La possibilità di iscrivere per la quarta volta il proprio nome nell’albo d’oro, a tredici anni di distanza dal trionfo più recente, è sfumata in tre set per l’Itas Trentino, sconfitto 3 a 0 dalla Rana Verona; un risultato fin troppo severo per Sbertoli e compagni.[Vs]
Itas Trentino-Rana Verona 0-3
(21-25, 22-25, 20-25)
ITAS TRENTINO: Torwie 8, Sbertoli, Ramon 10, Flavio 3, Faure 13, Bristot 8, Laurenzano (L); Pesaresi, Lavia, Gabi Garcia. N.e. Boschini, Lavia, Sandu, Bartha, Acquarone. All. Marcelo Mendez.

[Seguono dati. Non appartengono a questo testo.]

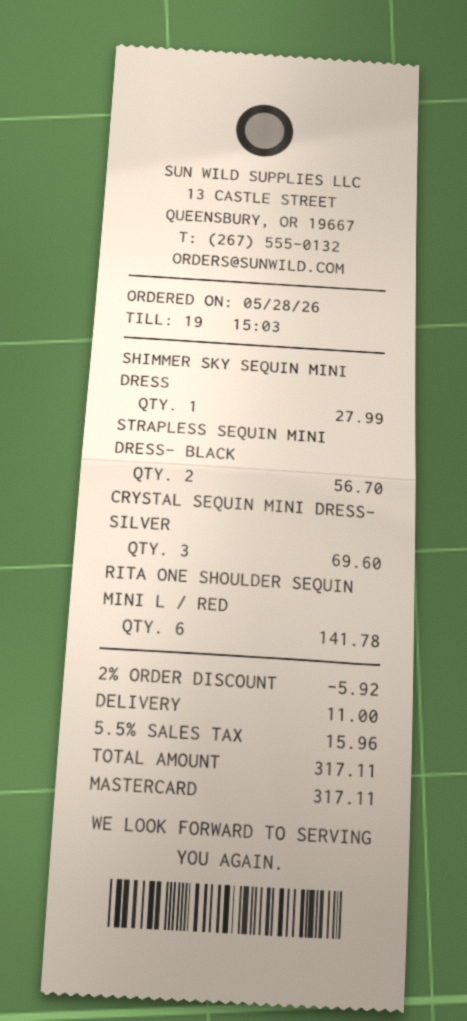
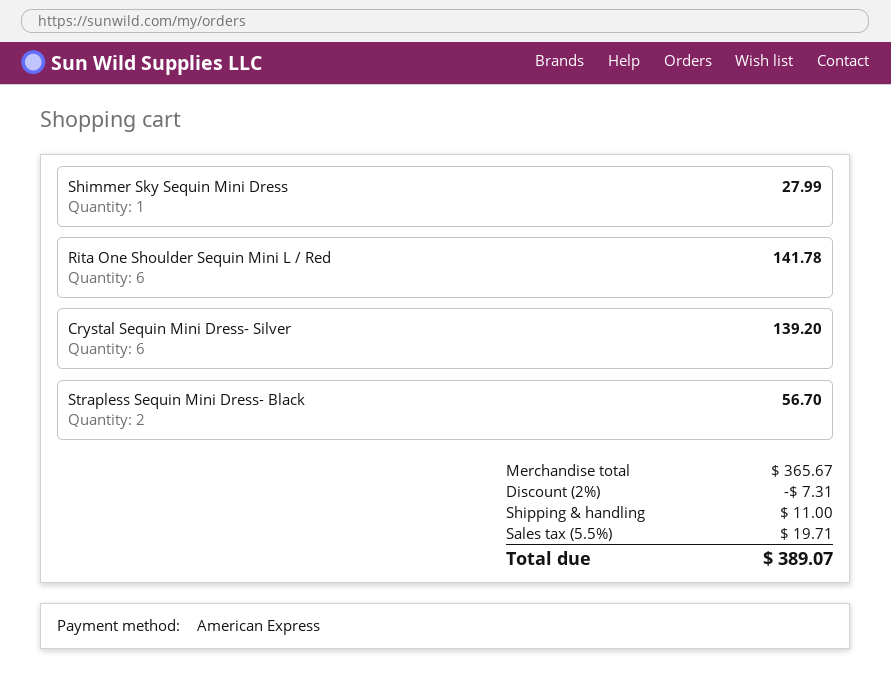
payment method: Mastercard -> American Express
CRYSTAL SEQUIN MINI DRESS- SILVER: 3 for 69.60 -> 6 for 139.20
discount: 2% = 5.92 -> 2% = 7.31
tax: 5.5% = 15.96 -> 5.5% = 19.71
total: 317.11 -> 389.07

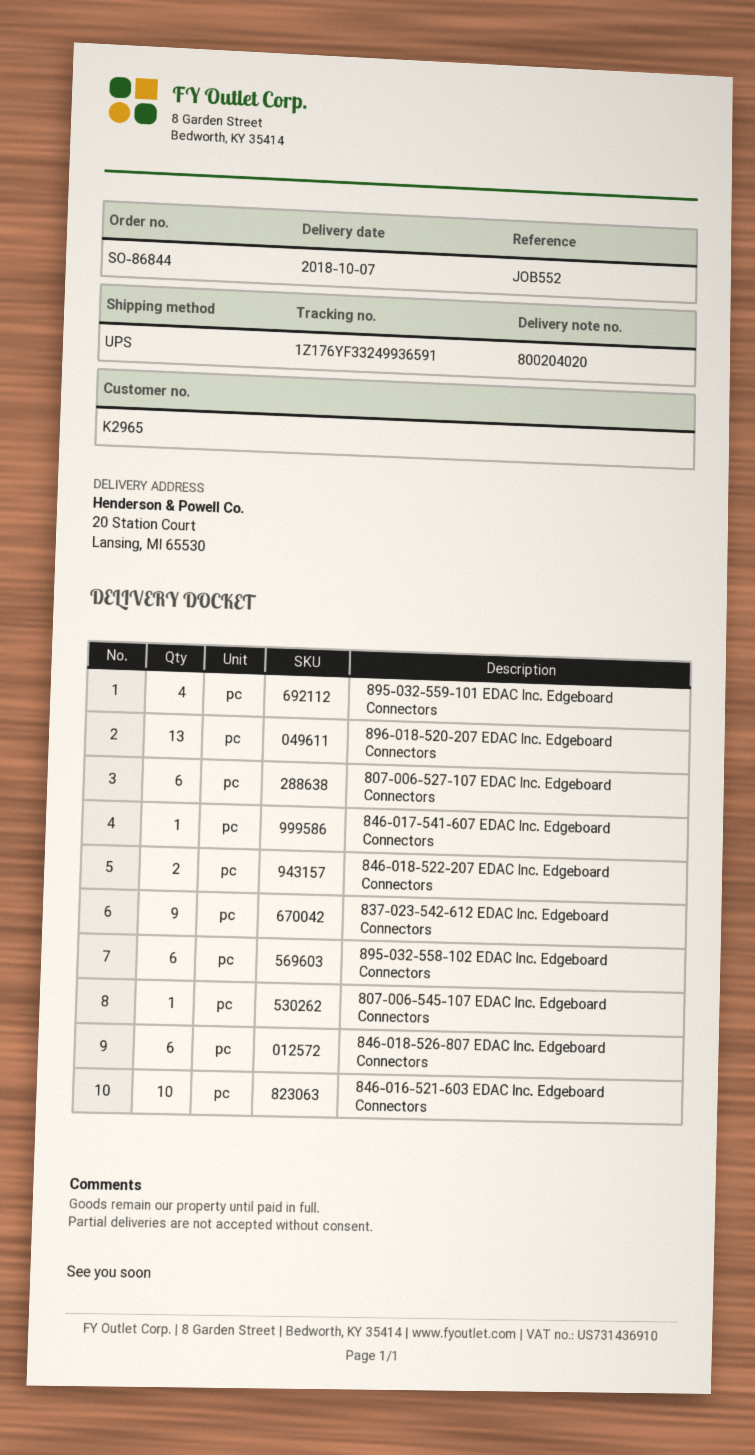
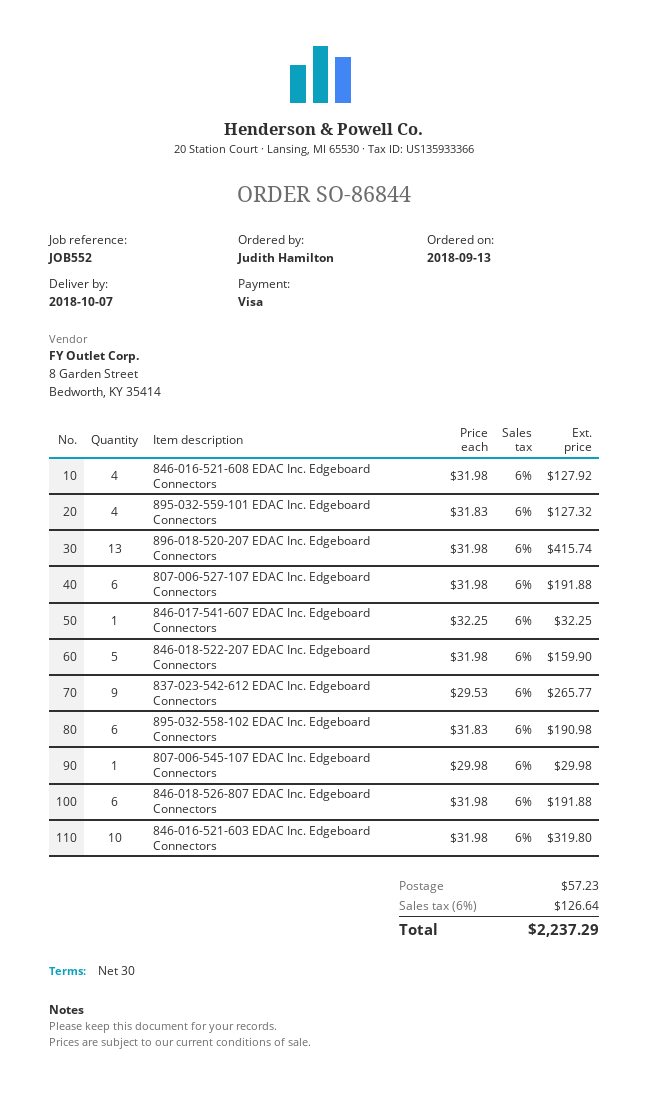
846-018-522-207 EDAC Inc. Edgeboard Connectors: 2 -> 5
846-016-521-608 EDAC Inc. Edgeboard Connectors: none -> 4

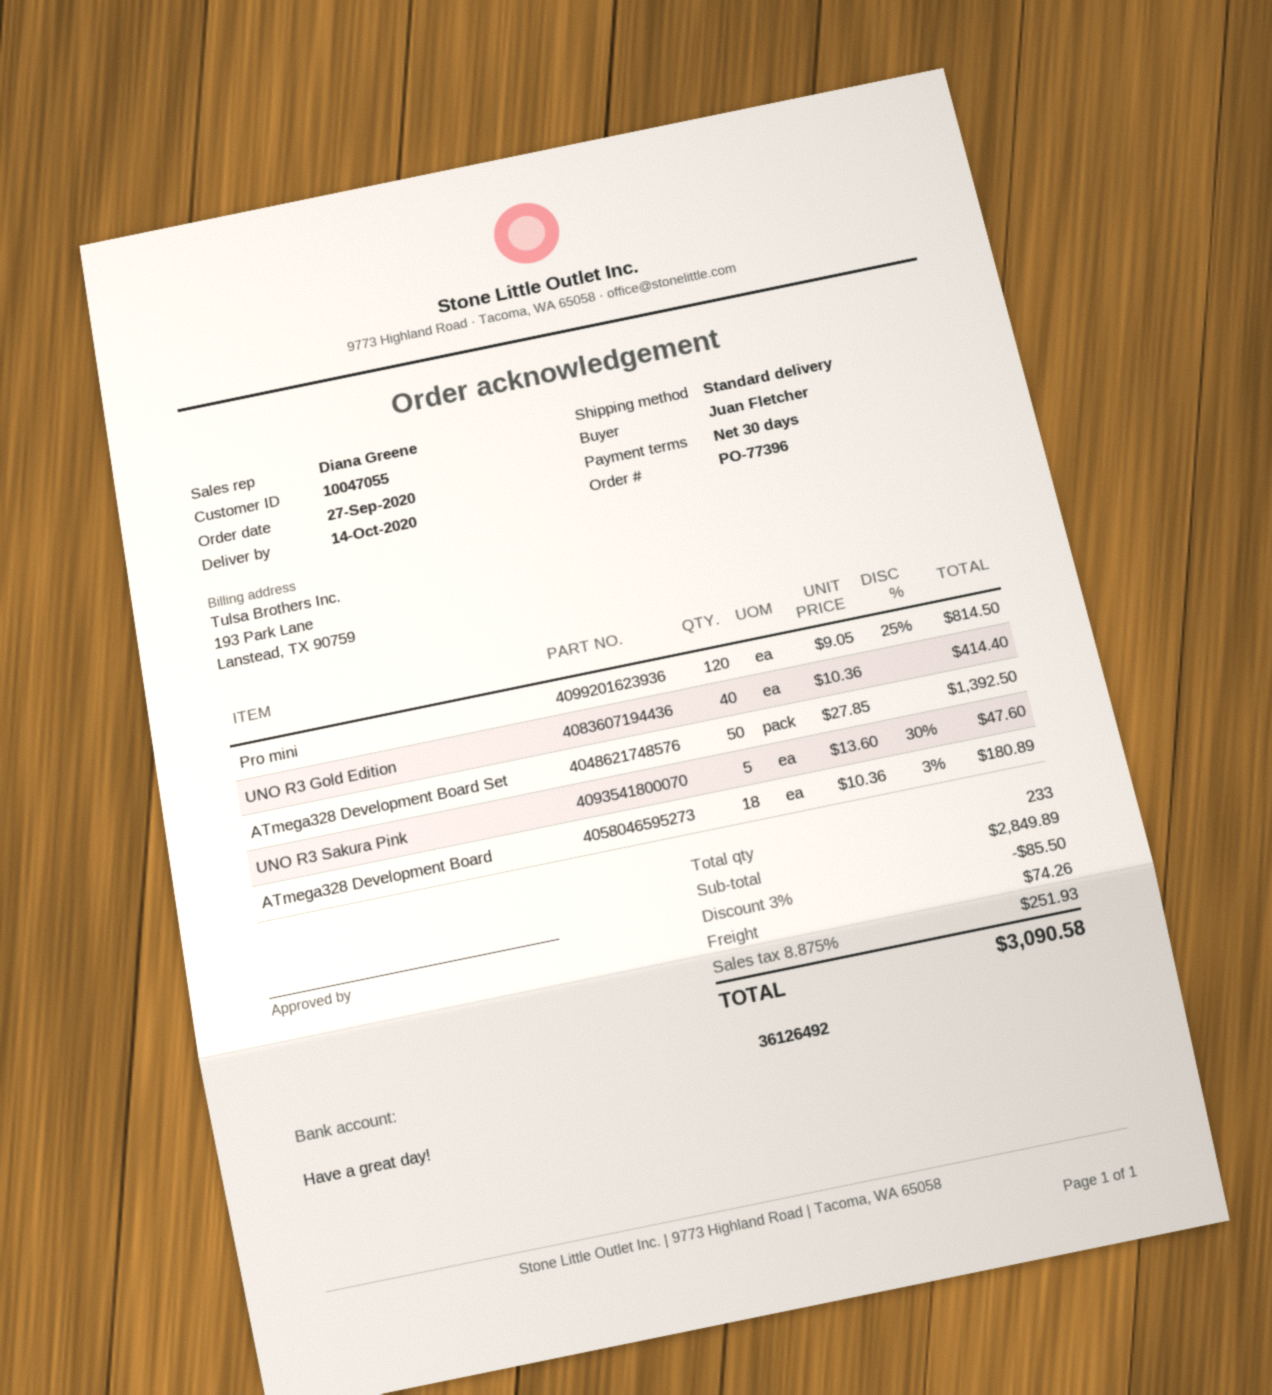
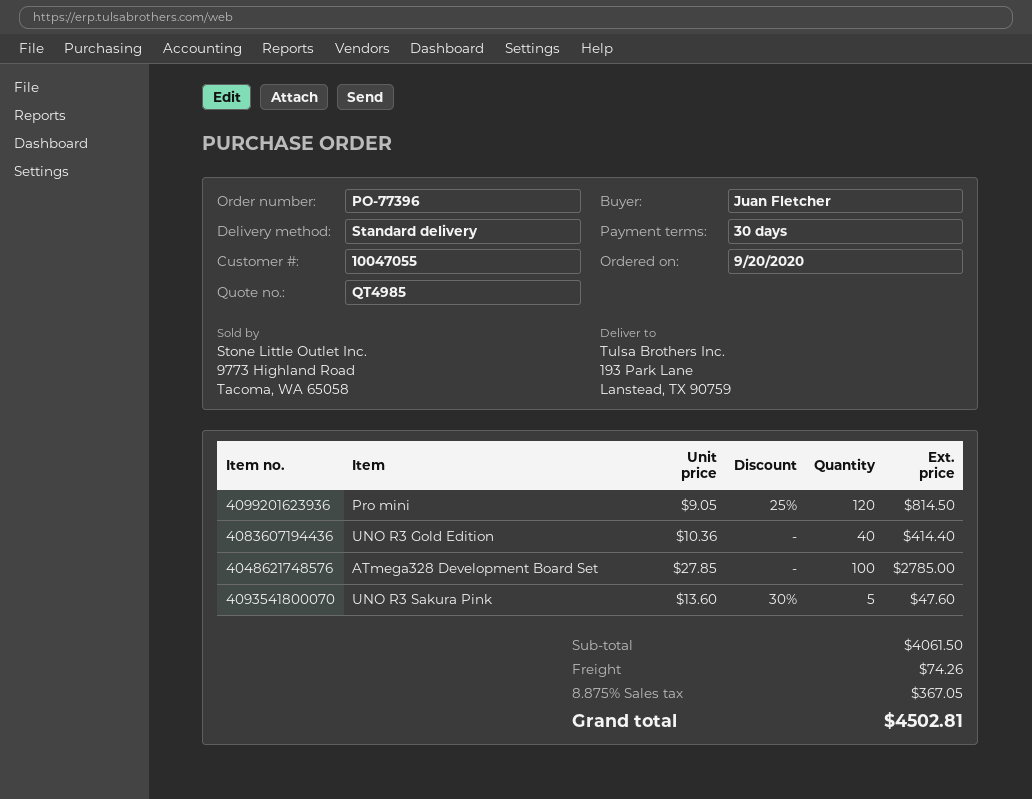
order date: 2020-09-27 -> 2020-09-20
ATmega328 Development Board Set: 50 x 27.85 = 1392.50 -> 100 x 27.85 = 2785.00
ATmega328 Development Board: 18 x 10.36 - 3% = 180.89 -> none
subtotal: 2849.89 -> 4061.50
discount: 3% = 85.50 -> none
tax: 8.875% = 251.93 -> 8.875% = 367.05
total: 3090.58 -> 4502.81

RANA VERONA: Christenson 1, Mozic 9, Vitelli 4, Darlan 12, Keita 15, Cortesia 5, Staforini (L); Zingel 3, Planinsic, Glatz. N.e. D’Amico, Sani, Bonisoli, Nedeljkovic. All. Fabio Soli.
ARBITRI: Zanussi di Treviso e Lot di Santa Lucia di Piave (Treviso).
DURATA SET: 27’, 29’, 26’; tot 1h e 22’.
NOTE: 9.130 spettatori, incasso di 187.735 euro. Itas Trentino: 4 muri, 4 ace, 13 errori in battuta, 13 errori azione, 40% in attacco, 40% (23%) in ricezione. Rana Verona: 6 muri, 3 ace, 14 errori in battuta, 6 errori azione, 57% in attacco, 39% (25%) in ricezione. Mvp Christenson.